◆ Required action
Your job with the data below is to output exactly the lines from the one holding "[335,396,423,412] [39,429,354,442] not" down to the one holding "(388, 1277) none", both included, and no others.

[Input]

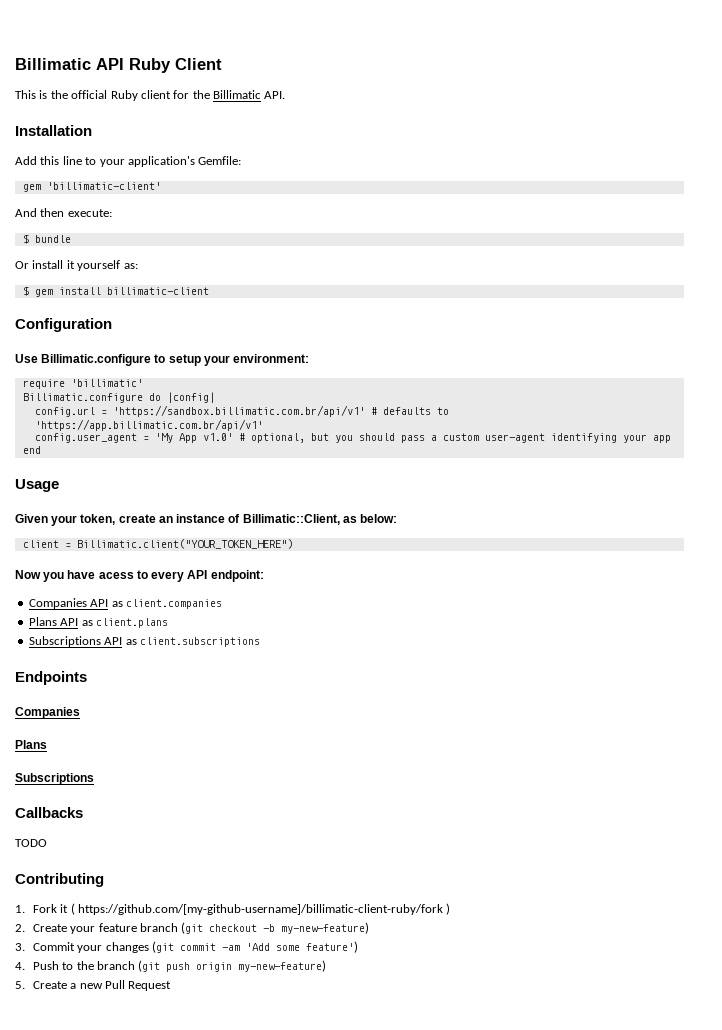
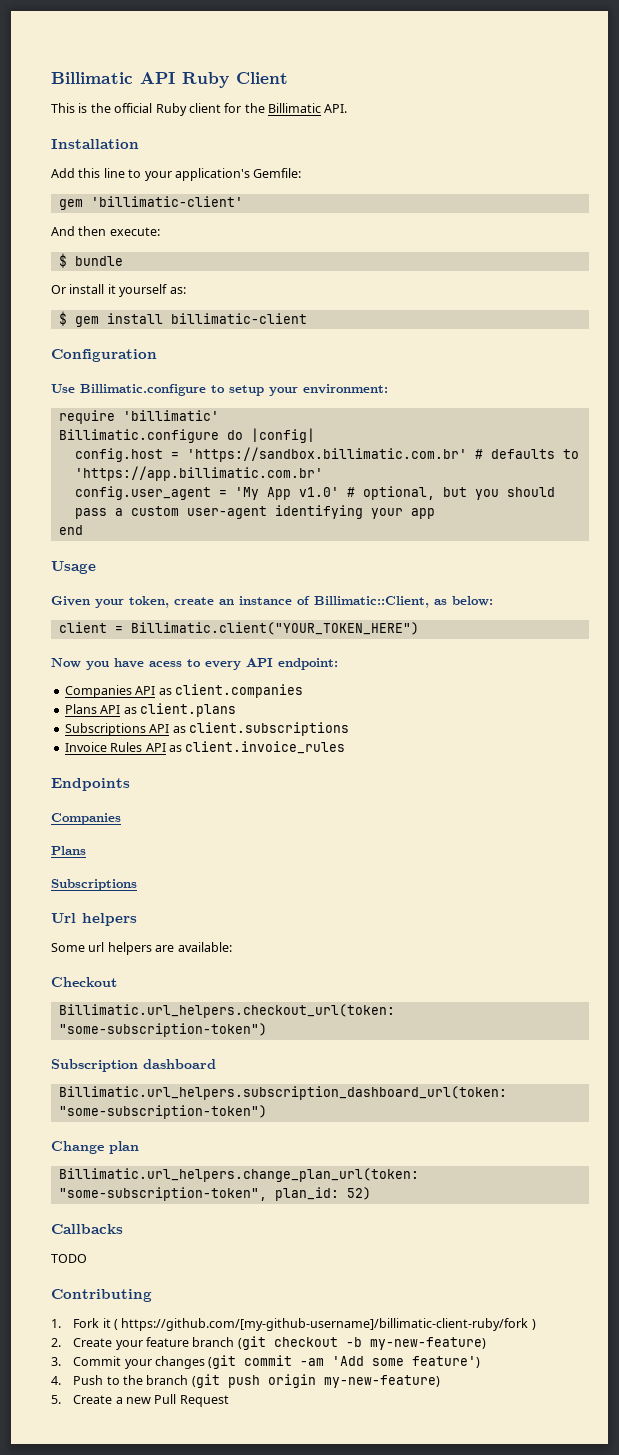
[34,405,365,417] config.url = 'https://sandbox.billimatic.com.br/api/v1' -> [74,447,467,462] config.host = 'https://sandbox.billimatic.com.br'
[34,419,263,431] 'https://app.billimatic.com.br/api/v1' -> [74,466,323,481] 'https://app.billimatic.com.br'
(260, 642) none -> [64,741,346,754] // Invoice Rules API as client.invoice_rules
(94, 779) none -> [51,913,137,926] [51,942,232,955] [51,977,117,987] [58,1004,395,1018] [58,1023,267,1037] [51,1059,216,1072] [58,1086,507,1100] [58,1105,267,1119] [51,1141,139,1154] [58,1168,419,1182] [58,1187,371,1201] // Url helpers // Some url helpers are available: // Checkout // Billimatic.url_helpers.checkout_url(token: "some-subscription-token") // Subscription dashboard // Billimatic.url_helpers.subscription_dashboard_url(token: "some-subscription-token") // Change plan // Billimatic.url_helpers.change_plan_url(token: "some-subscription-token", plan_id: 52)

[/Input]
[Input]

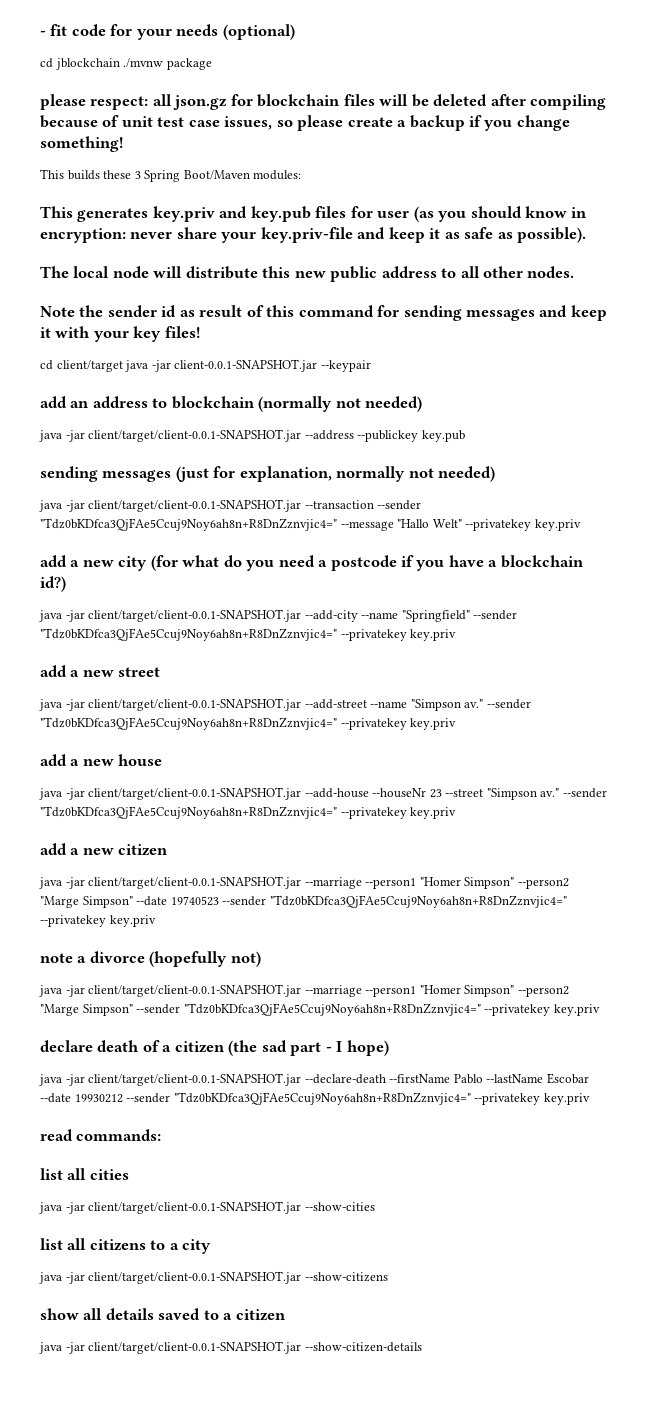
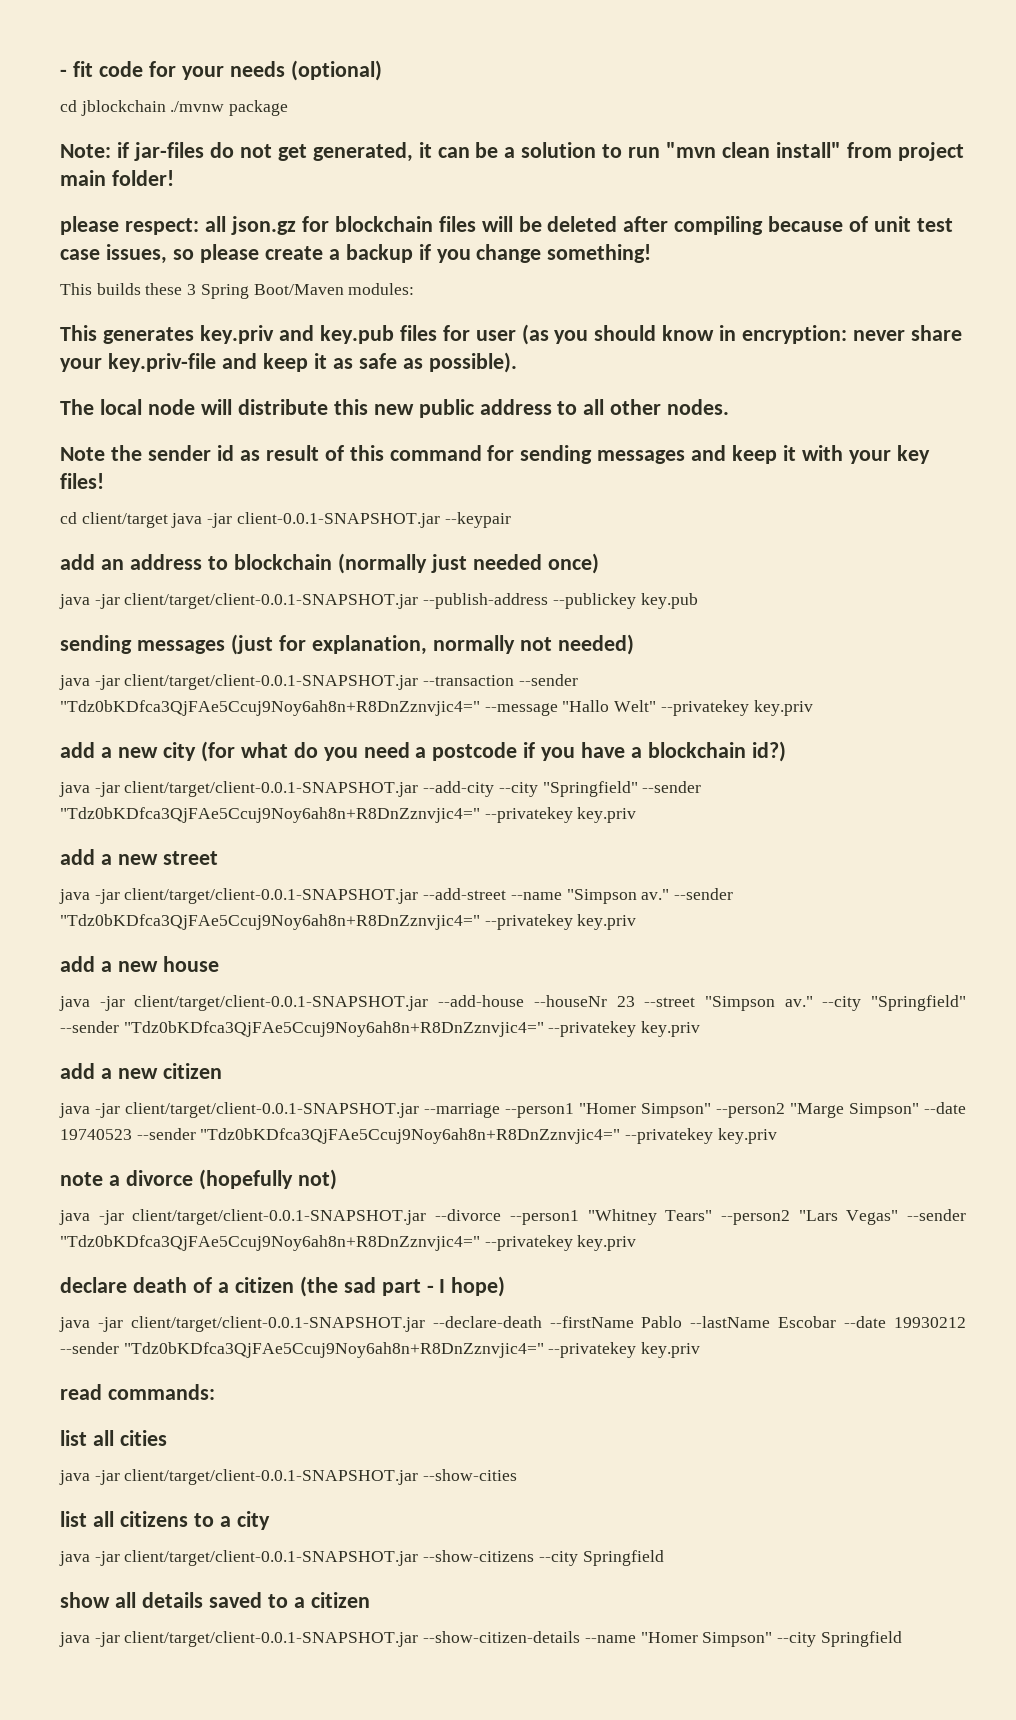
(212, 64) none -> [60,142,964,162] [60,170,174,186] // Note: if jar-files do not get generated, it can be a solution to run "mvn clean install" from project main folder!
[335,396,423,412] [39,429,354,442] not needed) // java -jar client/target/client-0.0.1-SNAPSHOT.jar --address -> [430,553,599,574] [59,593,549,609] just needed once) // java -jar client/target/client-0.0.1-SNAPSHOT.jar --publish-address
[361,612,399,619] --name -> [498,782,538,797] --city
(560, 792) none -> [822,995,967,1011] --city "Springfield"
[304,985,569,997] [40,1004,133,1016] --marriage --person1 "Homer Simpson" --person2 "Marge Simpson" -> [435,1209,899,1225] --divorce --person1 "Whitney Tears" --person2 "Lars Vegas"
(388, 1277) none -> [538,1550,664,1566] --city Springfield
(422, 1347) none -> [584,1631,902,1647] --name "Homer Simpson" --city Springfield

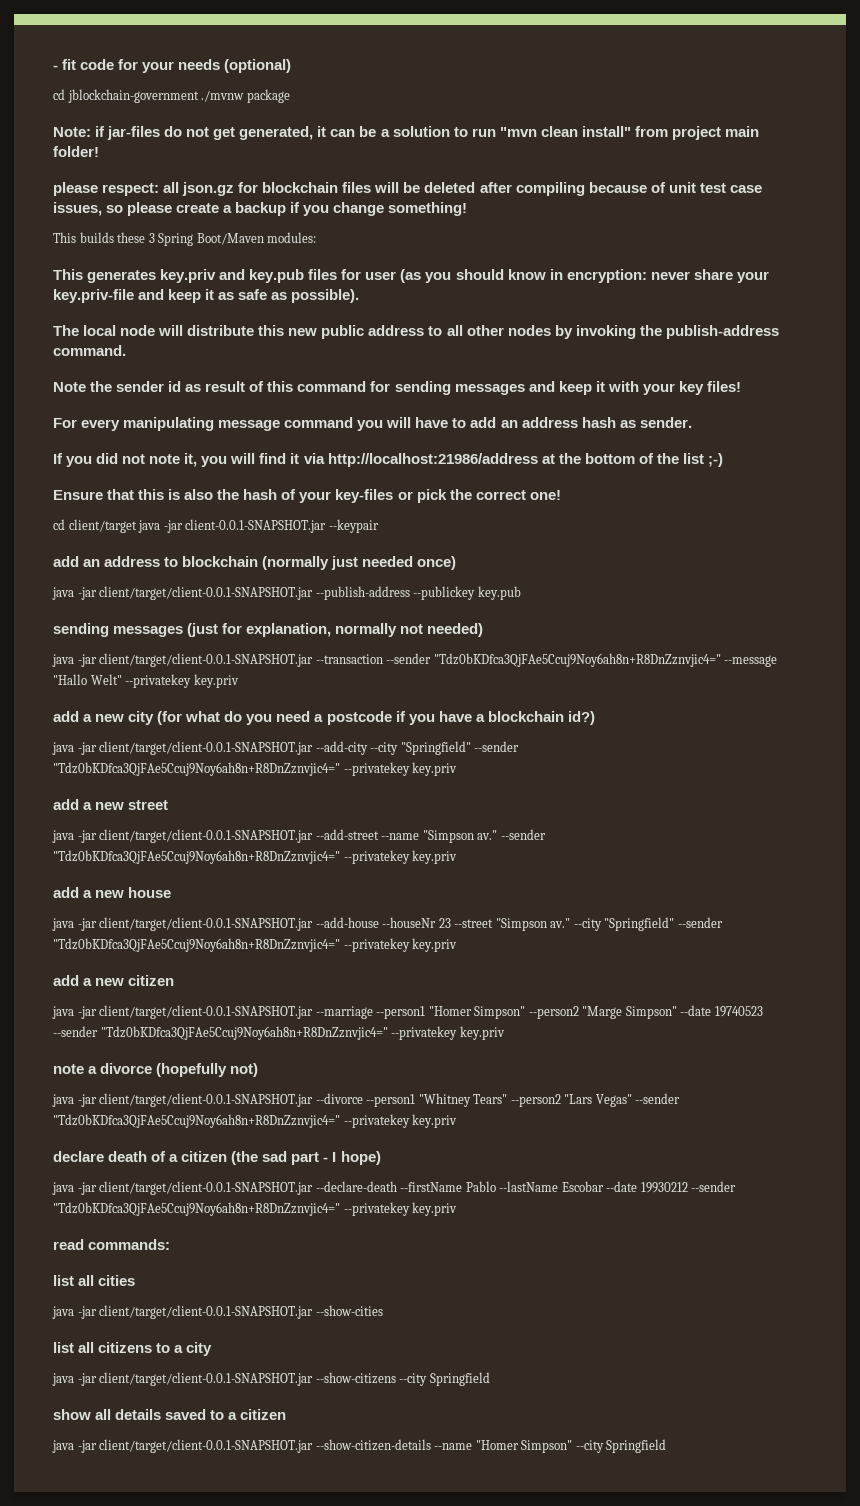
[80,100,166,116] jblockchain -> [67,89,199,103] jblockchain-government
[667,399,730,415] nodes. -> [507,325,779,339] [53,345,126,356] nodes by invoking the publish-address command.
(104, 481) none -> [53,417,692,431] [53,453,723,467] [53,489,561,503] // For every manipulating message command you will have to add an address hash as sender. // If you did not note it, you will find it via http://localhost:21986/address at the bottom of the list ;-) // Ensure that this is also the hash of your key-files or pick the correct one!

[/Input]
[Input]

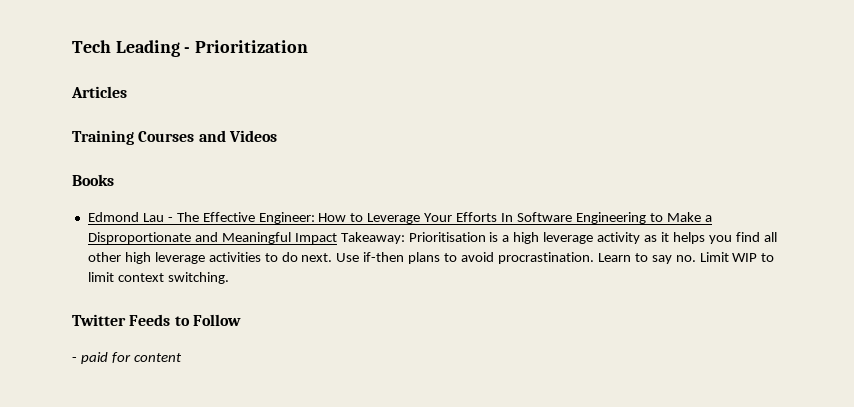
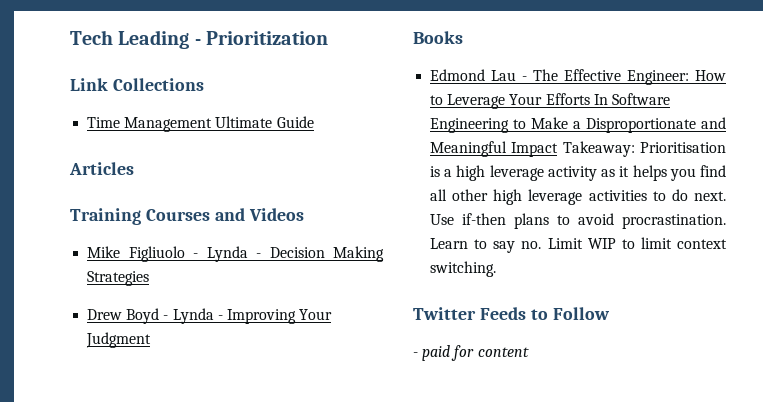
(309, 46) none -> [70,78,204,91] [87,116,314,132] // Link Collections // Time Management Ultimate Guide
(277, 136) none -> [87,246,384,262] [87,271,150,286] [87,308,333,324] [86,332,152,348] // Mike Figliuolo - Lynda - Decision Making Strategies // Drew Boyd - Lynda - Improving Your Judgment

[/Input]

◆ Answer for the task
[335,396,423,412] [39,429,354,442] not needed) // java -jar client/target/client-0.0.1-SNAPSHOT.jar --address -> [430,553,599,574] [59,593,549,609] just needed once) // java -jar client/target/client-0.0.1-SNAPSHOT.jar --publish-address
[361,612,399,619] --name -> [498,782,538,797] --city
(560, 792) none -> [822,995,967,1011] --city "Springfield"
[304,985,569,997] [40,1004,133,1016] --marriage --person1 "Homer Simpson" --person2 "Marge Simpson" -> [435,1209,899,1225] --divorce --person1 "Whitney Tears" --person2 "Lars Vegas"
(388, 1277) none -> [538,1550,664,1566] --city Springfield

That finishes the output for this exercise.